EXERCISE GOAL:
Write out the records in full and without alteration, setting aside their pictures.

DATA:
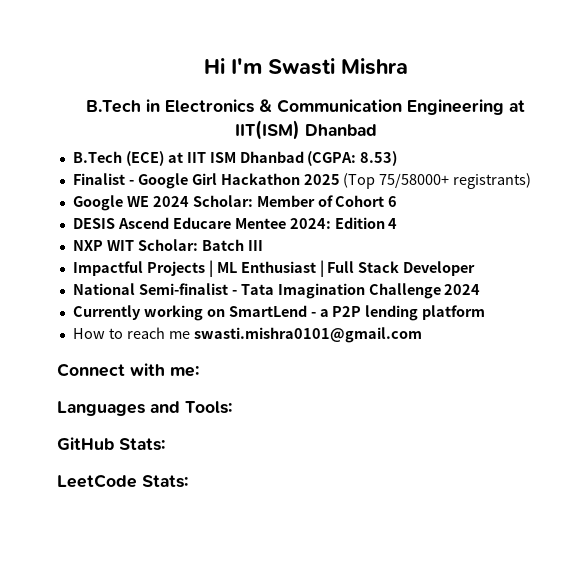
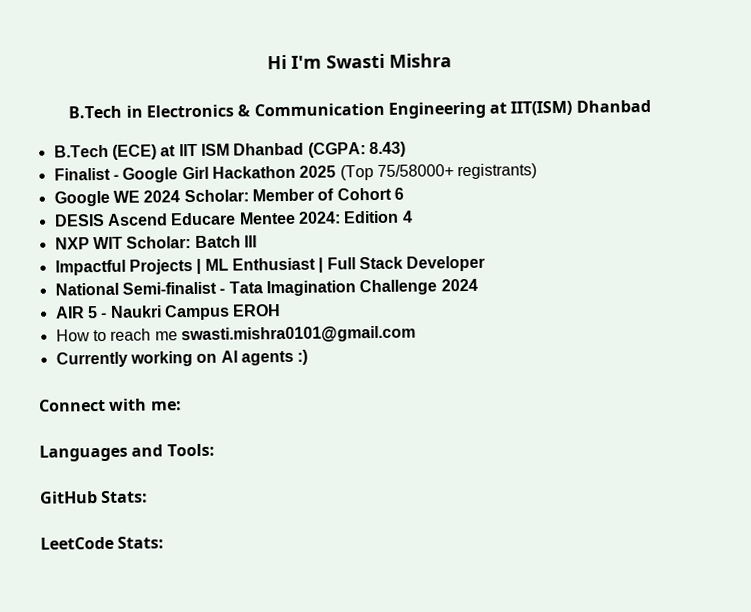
- B.Tech (ECE) at IIT ISM Dhanbad (CGPA: 8.53)
+ B.Tech (ECE) at IIT ISM Dhanbad (CGPA: 8.43)
- Currently working on SmartLend - a P2P lending platform
+ AIR 5 - Naukri Campus EROH
+ Currently working on AI agents :)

RESPONSE TO THE TASK:
- B.Tech (ECE) at IIT ISM Dhanbad (CGPA: 8.53)
+ B.Tech (ECE) at IIT ISM Dhanbad (CGPA: 8.43)
- Currently working on SmartLend - a P2P lending platform
+ AIR 5 - Naukri Campus EROH
+ Currently working on AI agents :)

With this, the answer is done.